A chat with Voudouris, viewing a video he produced on the history of the property or reading a historical booklet he compiled with historian Alex Bethke reveals some surprising Flanders facts.
1. The Flanders “Catacombs” colorful history included playing host to a Prohibition-era speakeasy and meetings of organized crime.
Atlantic City’s reputation for such activities is well-known, but “dry” Ocean City had an active speakeasy of its own located below sea level in a maze of seven expansive rooms known as the Flanders’ Catacombs. Bars, card tables and other equipment normal found only in taverns prior to the 1919 passing of the 18
th Amendment, or “Prohibition” was installed below ground at the Flanders. Organized crime figures from “families” of New York and Philadelphia were said to have had meetings in the Catacombs.
Irene Dickey takes a cell phone call from one of the phone booths at the Flanders Hotel.
2. The Flanders lobby still has two telephone booths.

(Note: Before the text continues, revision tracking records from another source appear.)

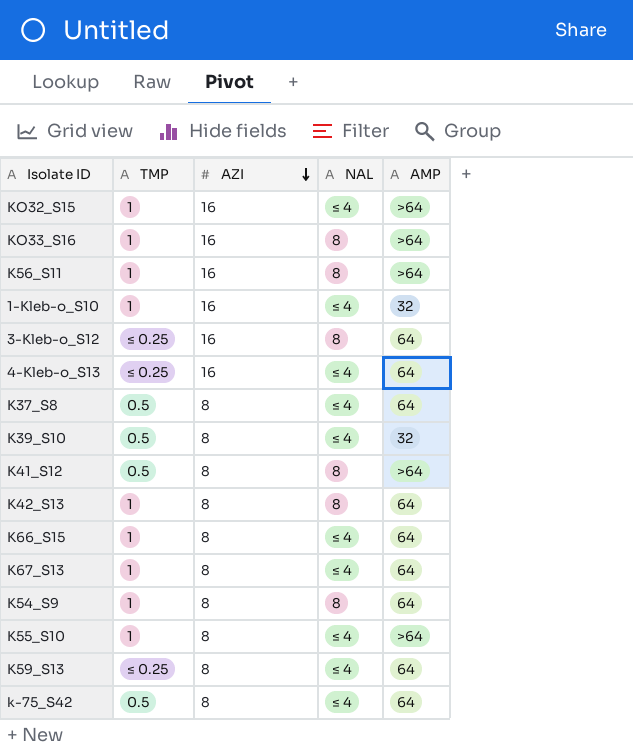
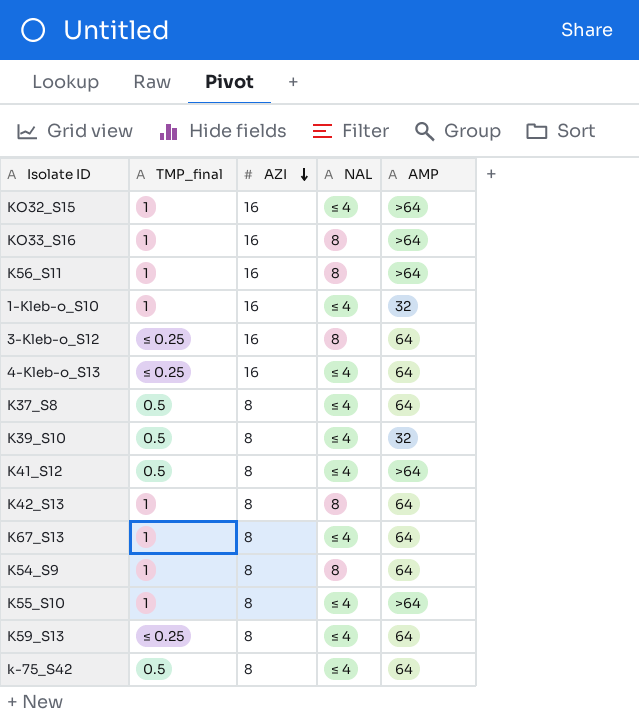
column name: TMP -> TMP_final
row K66_S15: 1 | 8 | ≤ 4 | 64 -> none
K41_S12 | NAL: 8 -> ≤ 4

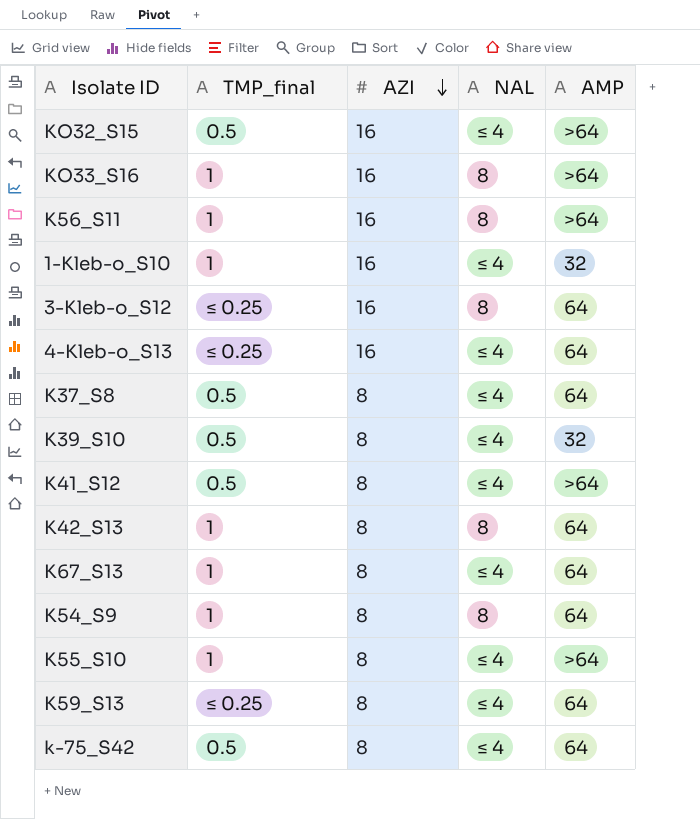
KO32_S15 | TMP_final: 1 -> 0.5

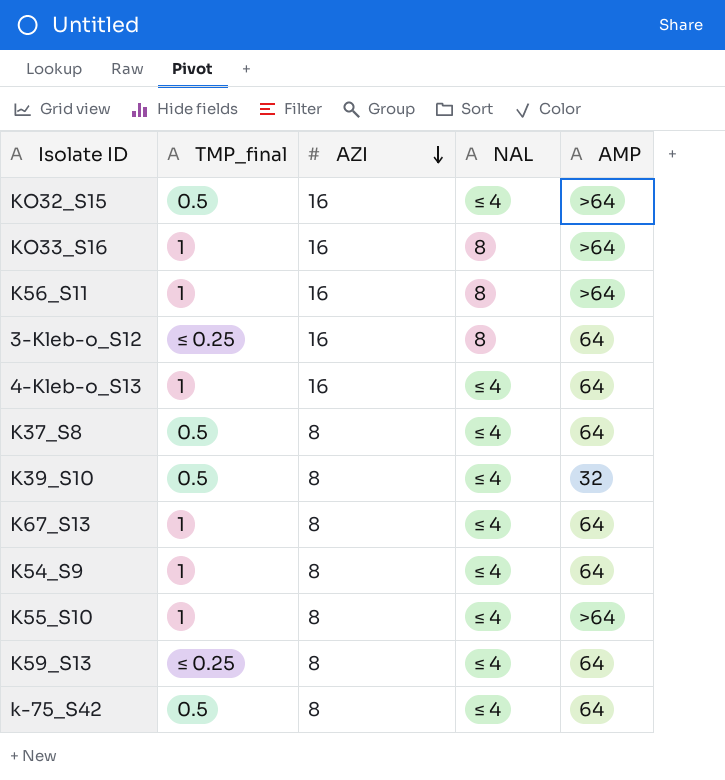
row 1-Kleb-o_S10: 1 | 16 | ≤ 4 | 32 -> none
row K41_S12: 0.5 | 8 | ≤ 4 | >64 -> none
row K42_S13: 1 | 8 | 8 | 64 -> none
4-Kleb-o_S13 | TMP_final: ≤ 0.25 -> 1
K54_S9 | NAL: 8 -> ≤ 4

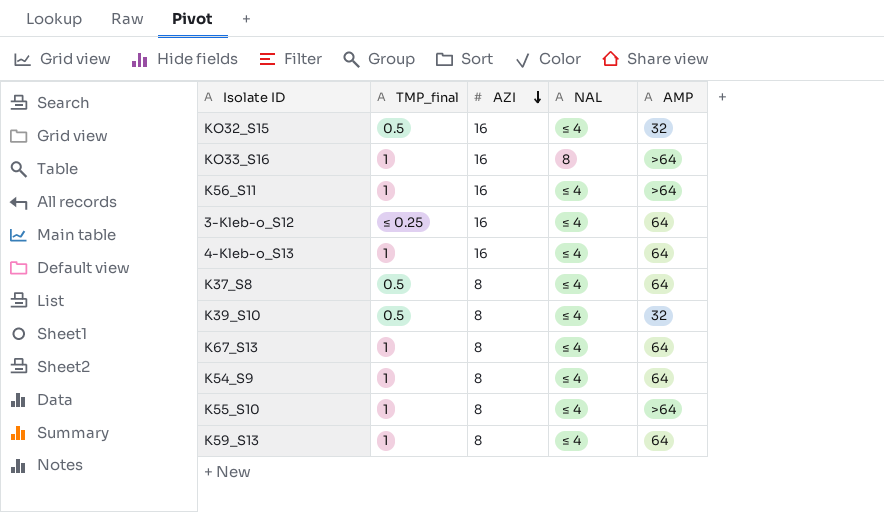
row k-75_S42: 0.5 | 8 | ≤ 4 | 64 -> none
KO32_S15 | AMP: >64 -> 32
K56_S11 | NAL: 8 -> ≤ 4
3-Kleb-o_S12 | NAL: 8 -> ≤ 4
K59_S13 | TMP_final: ≤ 0.25 -> 1

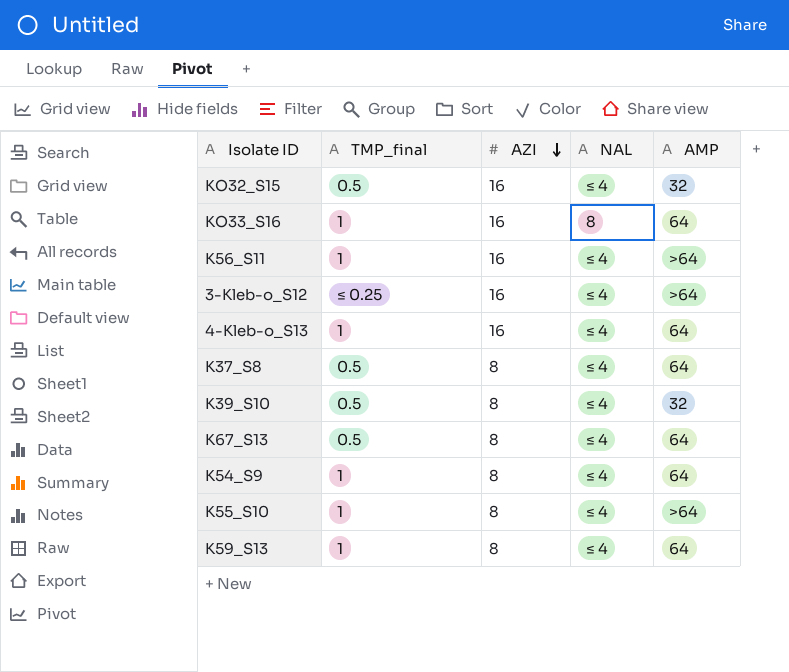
KO33_S16 | AMP: >64 -> 64
3-Kleb-o_S12 | AMP: 64 -> >64
K67_S13 | TMP_final: 1 -> 0.5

Common through the 1970s, “pay phones” and telephone booths were common throughout the world. “If I’m giving directions around the lobby, young people don’t know what I’m talking about if I say “Over there by the phone booths,” Voudouris said. Today the phones are gone from the booths, but Voudouris is planning to re-install vintage phones soon. In the meantime, patrons can be seen taking selfies in the relics, or sitting inside to take cell phone calls.

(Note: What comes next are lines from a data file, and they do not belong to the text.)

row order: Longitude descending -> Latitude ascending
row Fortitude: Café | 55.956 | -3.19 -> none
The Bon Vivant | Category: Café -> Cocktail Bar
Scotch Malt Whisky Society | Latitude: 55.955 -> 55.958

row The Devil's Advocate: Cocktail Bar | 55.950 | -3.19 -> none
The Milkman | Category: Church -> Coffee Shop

One of the fish-gargoyles standing sentry over the iconic building, as it has since 1923.
3. The Flanders has its own on-site well and operates its own water system.

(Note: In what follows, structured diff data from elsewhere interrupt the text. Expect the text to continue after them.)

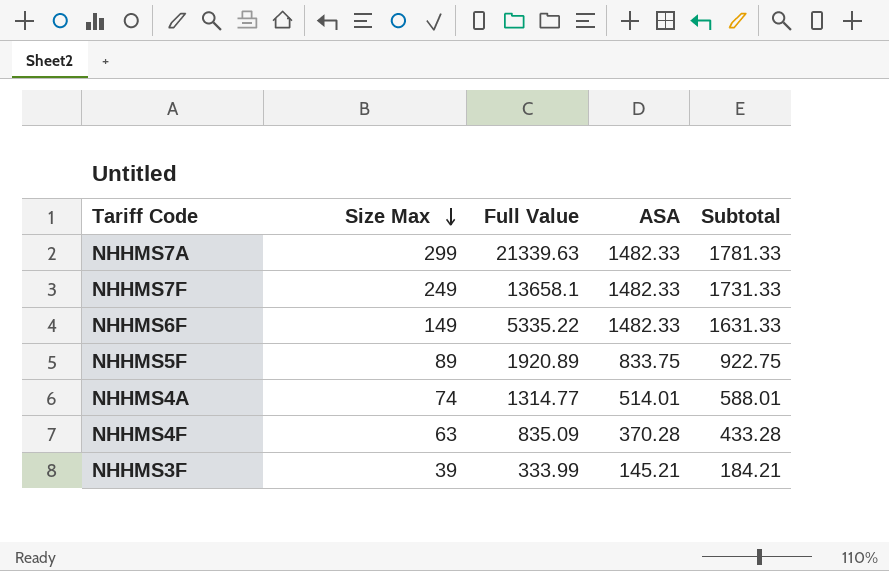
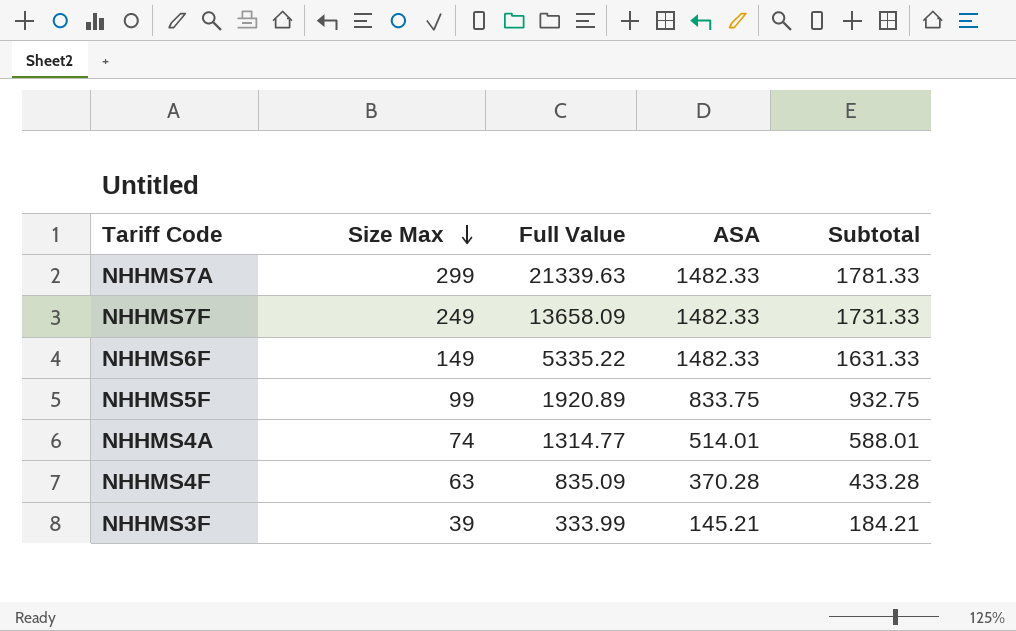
NHHMS7F | Full Value: 13658.1 -> 13658.09
NHHMS5F | Size Max: 89 -> 99
NHHMS5F | Subtotal: 922.75 -> 932.75

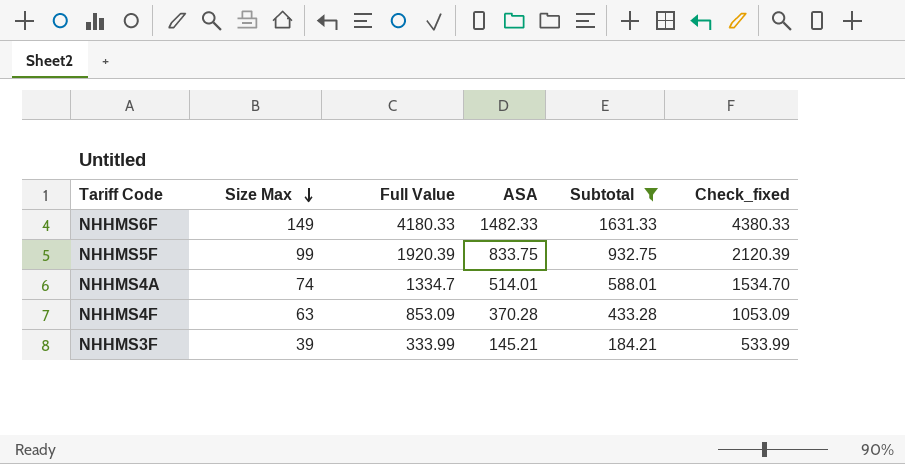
filter: none -> Subtotal <= 1631.33
column Check_fixed | formula: none -> [Full Value] + 200
NHHMS6F | Full Value: 5335.22 -> 4180.33
NHHMS5F | Full Value: 1920.89 -> 1920.39
NHHMS4A | Full Value: 1314.77 -> 1334.7
NHHMS4F | Full Value: 835.09 -> 853.09

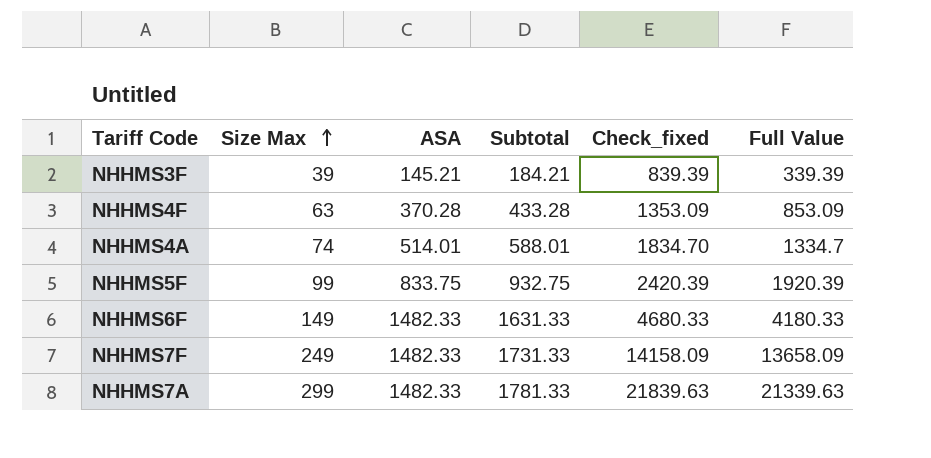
filter: Subtotal <= 1631.33 -> none
row order: Size Max descending -> Size Max ascending
column Check_fixed | formula: [Full Value] + 200 -> [Full Value] + 500
column Full Value | position: 3 -> 6
NHHMS3F | Full Value: 333.99 -> 339.39

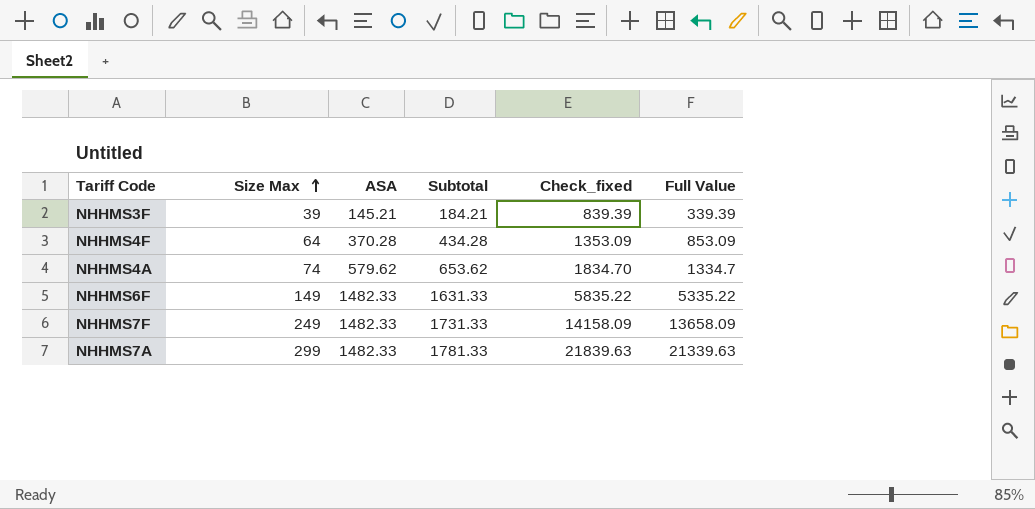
row NHHMS5F: 99 | 833.75 | 932.75 | 2420.39 | 1920.39 -> none
NHHMS4F | Size Max: 63 -> 64
NHHMS4F | Subtotal: 433.28 -> 434.28
NHHMS4A | ASA: 514.01 -> 579.62
NHHMS4A | Subtotal: 588.01 -> 653.62
NHHMS6F | Check_fixed: 4680.33 -> 5835.22
NHHMS6F | Full Value: 4180.33 -> 5335.22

New Jersey’s oldest and deepest well runs 840 feet beneath street level at the Flanders. The H2O is drawn from the well and chlorinated in the hotel’s first floor boiler room and pumped to two 5,000 tanks on the ninth floor. “From there, gravity does the work,” Voudouris said. “The system supplies the entire building and we don’t have a water bill. We pay for sewage, but not water.”
The fish gargoyles also hang out indoors at Emily's Ocean Room restaurant.
4. The Hotel is named for a famous World War I battle.
Then known as “the war to end all wars” or simply “the great war,” World War I was still fresh in the minds of most Americans when the hotel was constructed in 1923. The Ocean Front Hotel Corporation, an organization of civic and political leaders who oversaw the building’s original financing and construction chose to name the new hotel “The Flanders.” This was to be in honor and memory of the allied troops who lost their lives in the Battle of Flanders, fought in Belgium, nine years prior.
5. The Flanders former swimming pools were a mecca for entertainment and special events.
Ocean City residents and visitors of a certain age remember the site of Playland’s Castaway Cove amusements once was the location of three salt water swimming pools belonging to the Flanders Hotel: an Olympic-sized main pool, a kiddie pool and a deep-water diving pool. The pools were at first open exclusively to hotel patrons and they were mobbed with guests during the summer season. Poolside chairs gave the swimmers great views of the beach and boardwalk. And strollers on the boards could look in and observe the fun.
Architectural detail shows the Flanders logo atop hotel's carport.
The main pool hosted competitive swimming meets and exhibitions including one featuring Olympian and future star of “Tarzan” movies, Johnny Weismuller. Water shows and the Miss New Jersey Pageant took place there and bleachers were erected to accommodate several thousand spectators. Decades later, the pools outlived their usefulness. They closed in the late 70s and the land was filled in with sand. The three-acre site was eventually sold and Playland’s Castaway Cove rose in front of the hotel. The massive pool complex has since been replaced with a state-of-the-art heated outdoor pool for use by guests and condo-unit residents.